→ Aim of the task: Count lines with "tròn" below; give only the number.

→ Data for the task:
::::::

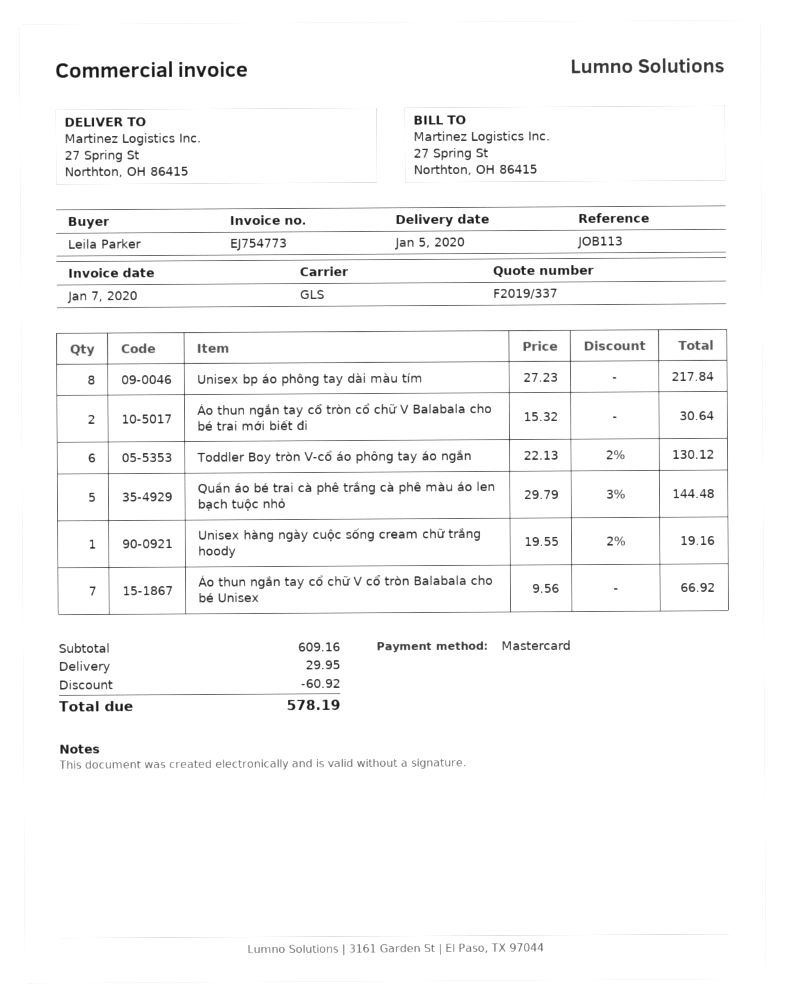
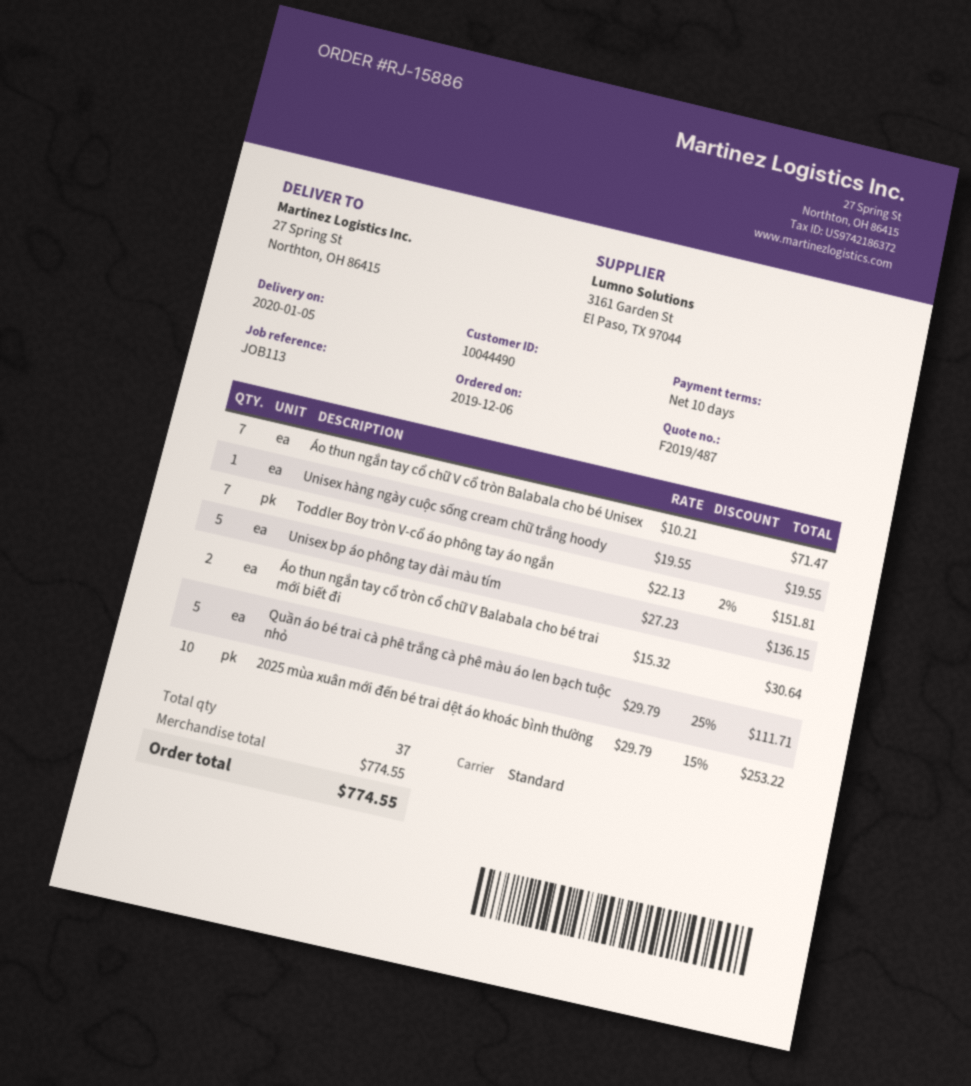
quote number: F2019/337 -> F2019/487
shipping method: GLS -> standard
Unisex bp áo phông tay dài màu tím: 8 x 27.23 = 217.84 -> 5 x 27.23 = 136.15
Toddler Boy tròn V-cổ áo phông tay áo ngắn: 6 x 22.13 - 2% = 130.12 -> 7 x 22.13 - 2% = 151.81
Quần áo bé trai cà phê trắng cà phê màu áo len bạch tuộc nhỏ: 5 x 29.79 - 3% = 144.48 -> 5 x 29.79 - 25% = 111.71
Unisex hàng ngày cuộc sống cream chữ trắng hoody: 1 x 19.55 - 2% = 19.16 -> 1 x 19.55 = 19.55
Áo thun ngắn tay cổ chữ V cổ tròn Balabala cho bé Unisex: 7 x 9.56 = 66.92 -> 7 x 10.21 = 71.47
2025 mùa xuân mới đến bé trai dệt áo khoác bình thường: none -> 10 x 29.79 - 15% = 253.22
subtotal: 609.16 -> 774.55
discount: 60.92 -> none
shipping: 29.95 -> none
total: 578.19 -> 774.55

::::::

→ Solution to this exercise: 2